0

In logistic regression we find the maximum likelihood estimator - $\max \prod_{i} p(y_i \mid x_i)$. Which in practice means maximizing the sum of log likelihoods. This makes sense, I understand MLE.

But... what is wrong with simply maximizing the likelihoods? In other words, if our model is a simple logistic regression on some dataset $(x_i\in \mathbb{R}^d,y_i \in \{-1,1\})$, I am asking about the difference between the following two optimization problems (with and without log):

$$\max_{W} \sum_{i : y_i = 1} \log \left(\frac{1}{1+\exp(-W^Tx_i)}\right) + \sum_{i : y_i = -1} \log \left(1 - \frac{1}{1+\exp(-W^Tx_i)}\right)$$

$$\max_{W} \sum_{i : y_i = 1} \left(\frac{1}{1+\exp(-W^Tx_i)}\right) + \sum_{i : y_i = -1} \left(1 - \frac{1}{1+\exp(-W^Tx_i)}\right)$$

I wrote some simple code for training a 2 parameter model (slope and intercept) with gradient descent and both methods work... except for two things:

  • The first has a nicer loss curve, seems less sensitive to initialization, trains faster, etc.
  • I know that nobody actually does the second

Could someone give both an intuitive explanation and a mathematical one? I have read various blog posts about "scoring rules" (e.g., https://yaroslavvb.blogspot.com/2007/06/log-loss-or-hinge-loss.html), but I still don't get it. What properties does log have in this context that make it better behaved? I understand all the connections between the log loss to cross entropy, MLE, etc.; what I don't understand is why the second option (no log) is bad. In a practical sense I have some vague intuition about log stretching the range of the loss from $[0,1]$ to $[-\infty, 0]$. I also have some intuition that accuracy (or error) should be thought of on a log scale because going from 80% to 90% accuracy is the same relative improvement as 90% to 95%. Anyways, sorry for rambling - I would like to have some stronger intuition and some formal math/stats to back this.
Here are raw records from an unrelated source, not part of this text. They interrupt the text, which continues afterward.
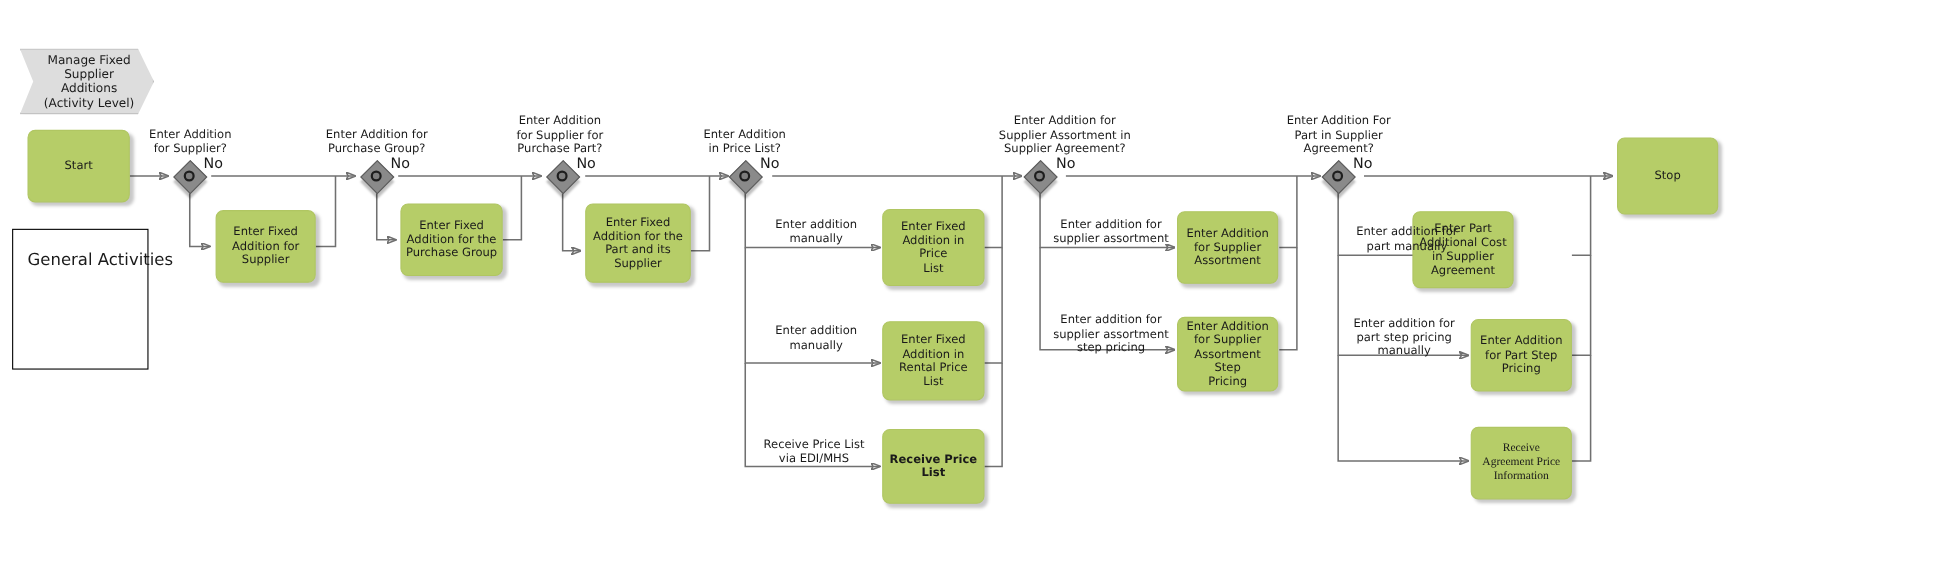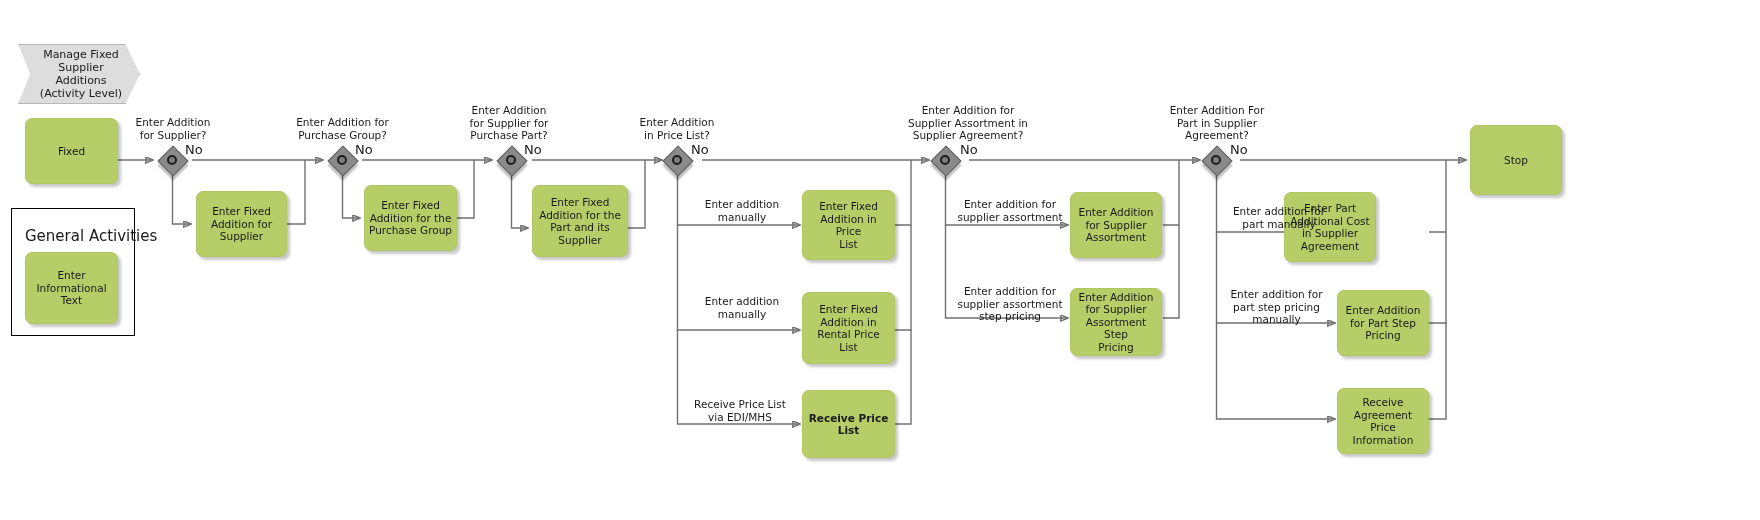--- a/index.html
+++ b/index.html
@@ -196,7 +196,7 @@
   </div>
 
   <div class="node" style="left:25px; top:118px; width:93px; height:66px;">
-    <span style="white-space:pre-line;">Fixed</span>
+    <span style="white-space:pre-line;">Start</span>
   </div>
 
   <div class="node" style="left:1470px; top:125px; width:92px; height:70px;">

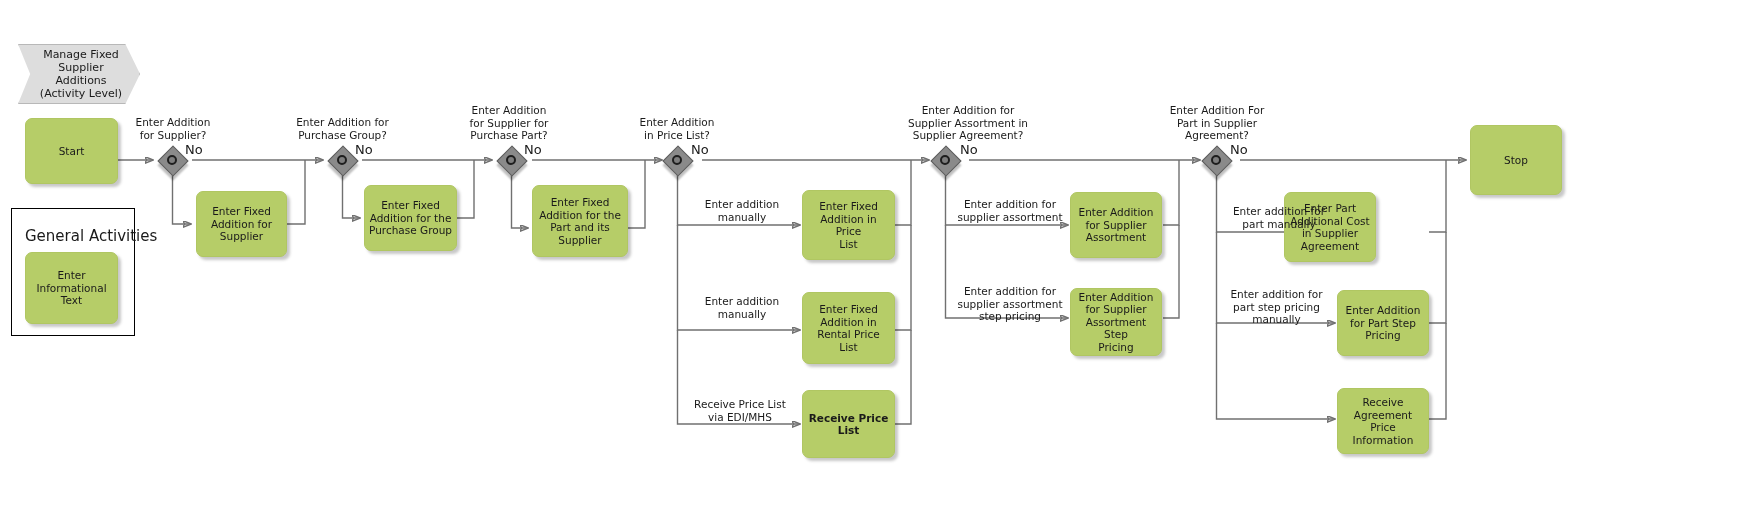--- a/index.html
+++ b/index.html
@@ -205,11 +205,6 @@
 
   <div class="group" style="left:11px; top:208px; width:124px; height:128px;"></div>
   <div class="group-title" style="left:25px; top:230px;">General Activities</div>
-  <div class="node" style="left:25px; top:252px; width:93px; height:72px;">
-    <span style="white-space:pre-line;">Enter
-Informational
-Text</span>
-  </div>
 
   <div class="gateway" style="left:159px; top:147px;">
     <div class="dia"></div>

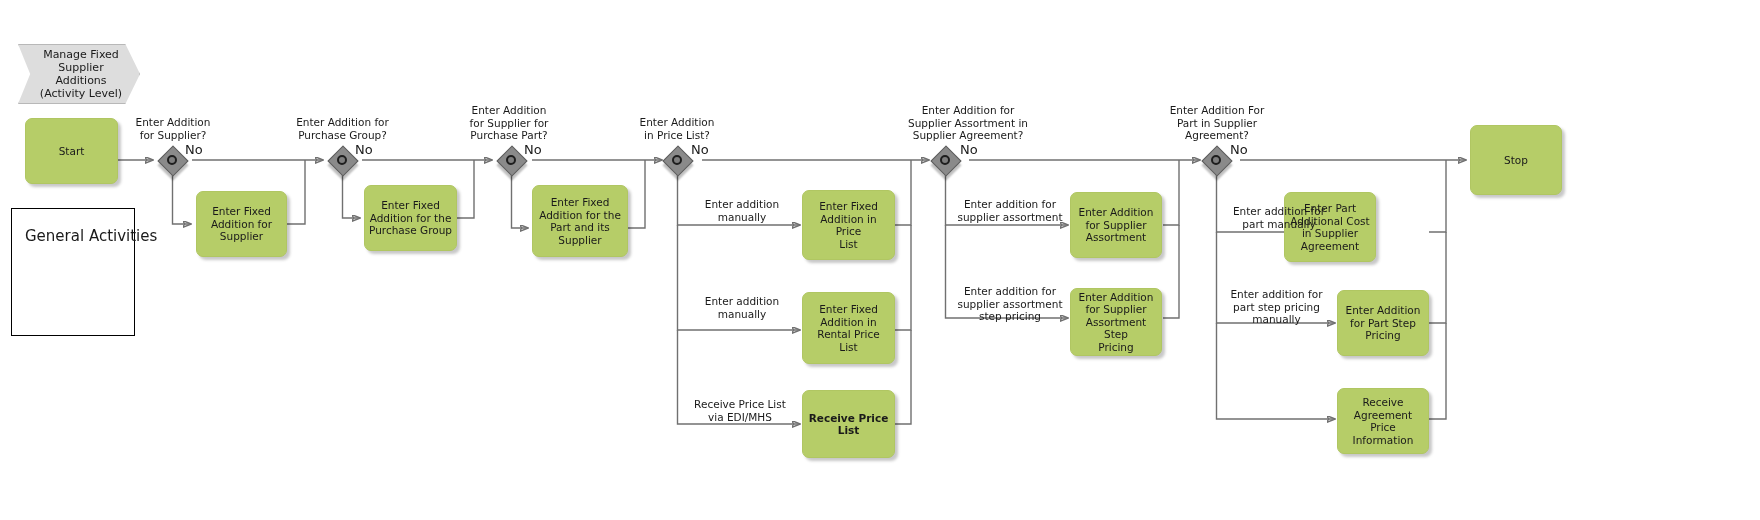--- a/index.html
+++ b/index.html
@@ -319,7 +319,7 @@
 Pricing</span>
   </div>
 
-  <div class="node" style="left:1337px; top:388px; width:92px; height:66px;">
+  <div class="node" style="left:1337px; top:388px; width:92px; height:66px;font-family:Liberation Serif, serif;">
     <span style="white-space:pre-line;">Receive
 Agreement Price
 Information</span>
Here is the loss curve for the second (no log) optimization on some very simple separable data. Notice how long it gets stuck in a local minima. The other optimization finishes in very few steps. On the right is the data and output logistic model. enter image description here enter image description here

EDIT: It seems something similar has been asked before in different words but that question seems to ask about $p(x_i \mid W)$, meaning generative modeling not classification. The top answer is about how sum of probabilities corresponds to "at least one event is true" instead of "all events are true" but that doesn't seem to apply in my case. If nothing else, the global minima of both loss functions (with/without log) both correspond to perfect classification.
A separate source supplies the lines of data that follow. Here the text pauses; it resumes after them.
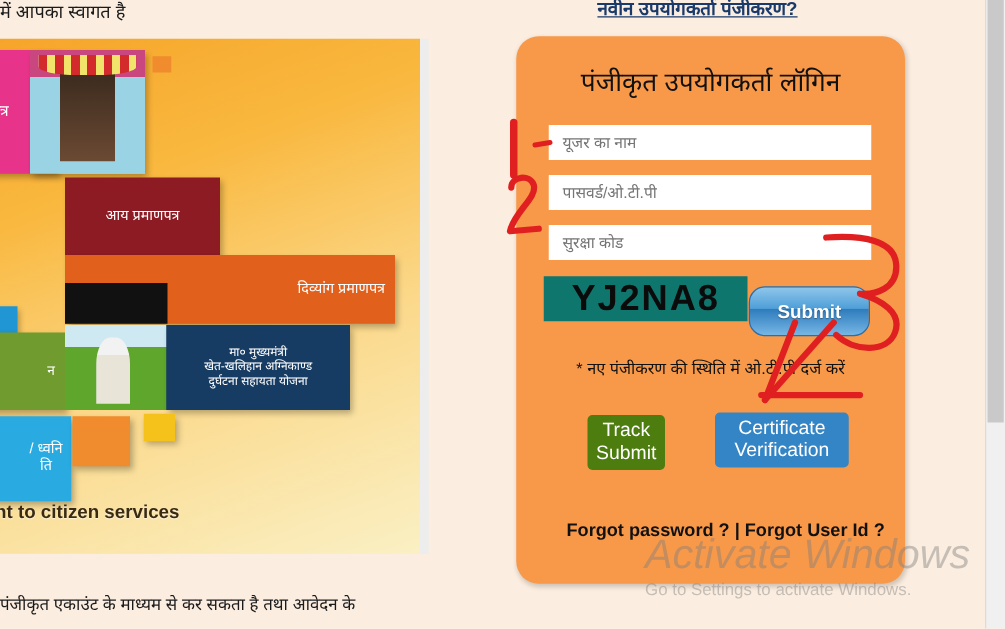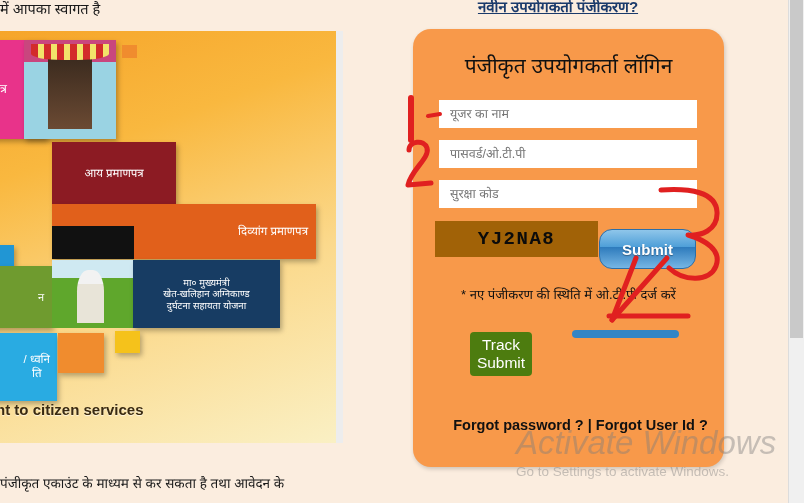--- a/index.html
+++ b/index.html
@@ -163,15 +163,15 @@
     position: absolute;
     left: 22px; top: 192px;
     width: 163px; height: 36px;
-    background: #a16207;
+    background: #0f766e;
     color: #0b0b0b;
-    font-size: 19px;
+    font-size: 29px;
     font-weight: bold;
     letter-spacing: 1.5px;
     display: flex;
     align-items: center;
     justify-content: center;
-    font-family: Liberation Mono, monospace;
+    font-family: Liberation Sans, sans-serif;
   }
   .submit-btn {
     position: absolute;

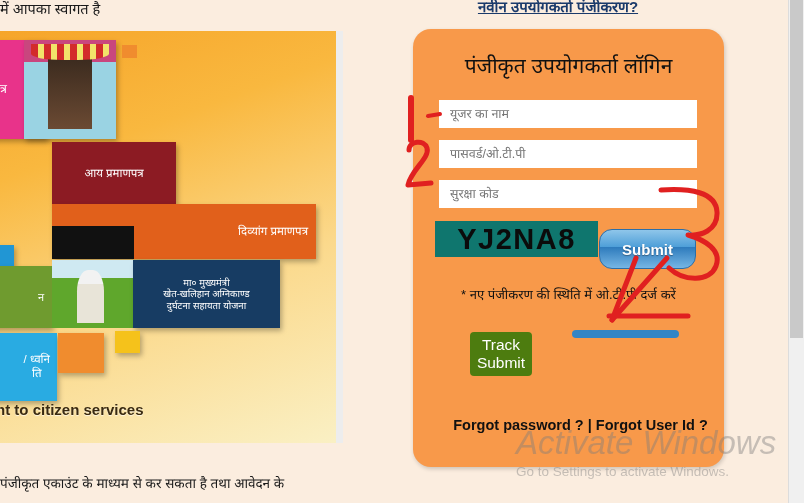--- a/index.html
+++ b/index.html
@@ -346,6 +346,7 @@
     </div>
 
     <div class="cert-btn">
+      <div>Certificate</div>
     </div>
 
     <div class="forgot">Forgot password ? | Forgot User Id ?</div>

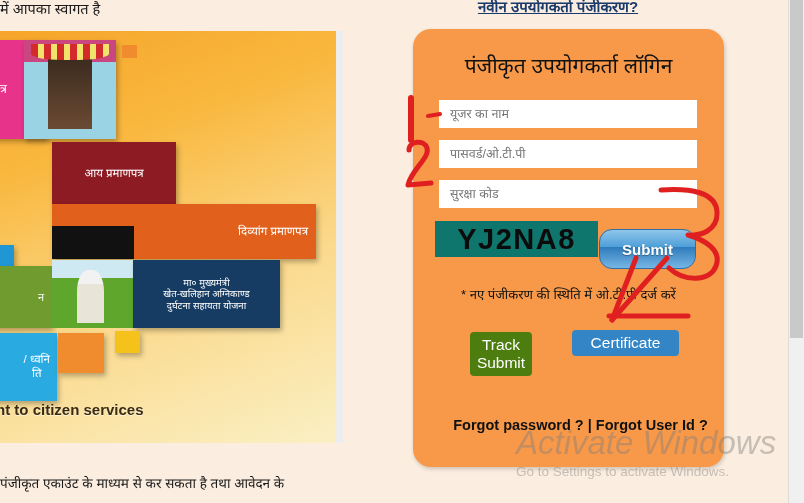--- a/index.html
+++ b/index.html
@@ -347,6 +347,7 @@
 
     <div class="cert-btn">
       <div>Certificate</div>
+      <div>Verification</div>
     </div>
 
     <div class="forgot">Forgot password ? | Forgot User Id ?</div>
Also, one of the comments says "I don't like this kind of post, MLE is statistically justified, the sum of likelihoods is not". That's fair, but my goal here is to figure out how to explain things to a beginner. I just told them about linear regression and I would to be able to explain to them why one "obvious thing" in classification is bad, which is simply to express what you want as a loss (train a model of $p(y=1\mid x)$ to output high probability for positive labels and low probability for negative labels).

  • 1
    Consider the limiting case when sample size grows to infinity – Xi'an Mar 08 '24 at 16:19
  • Thanks for that link, I hadn't seen it before. But it doesn't really answer my question. I'll edit my question to address that question. – Amnon Attali Mar 08 '24 at 16:33
  • @Xi'an Could you clarify more please? – Amnon Attali Mar 08 '24 at 16:53
  • The question was closed based on this question. I don't understand why, as I indicated in my edit. Can someone explain how the answers there answer my question? – Amnon Attali Mar 08 '24 at 17:57
  • 1
    Our objective is to find parameter values that maximize the probability of seeing the entire sample. This maximum is not the same as the parameter values that maximize the sum of the individual probabilities. Consider probabilities $0.9, 0.1$ which sum to $1$ and probabilities $0.4,0.4$ which sum to $0.8$. The whole-sample probability in the first case is $0.09$, in the second is $0.16$; observing a sample of $(1,1)$ is more likely with the second set of probabilities than the first, although the sum of probabilities is lower in the second case than the first. – jbowman Mar 08 '24 at 18:01
  • @jbowman you've assumed away the entire question in the first sentence of your comment. The OP is specifically asking about an alternative objective than maximizing the probability of seeing the entire sample – Karagounis Z Mar 08 '24 at 18:25
  • @KaragounisZ - no, I've not. The OP wants to know what is wrong with the additive probability approach; I've outlined it - it can result in parameter estimates that make seeing the data you actually observed incredibly unlikely relative to the MLE. No one would consider those a better set of parameter estimates than the MLE. – jbowman Mar 08 '24 at 20:48
  • @KaragounisZ - Imagine using such parameter estimates for prediction, or for policy-making! – jbowman Mar 08 '24 at 20:56
  • Look at the answers to the other question, the "What is bad about maximizing..." one. It absolutely answers your question. – jbowman Mar 08 '24 at 22:26

2 Answers2

8

There are two issue here. First, on philosophical grounds, there is an argument that for some reasonable definitions of evidence, the likelihood contains all the evidence in the sample. That's very clearly true for the case of choosing between two precise hypotheses, where we can prove that the best test uses the likelihood ratio.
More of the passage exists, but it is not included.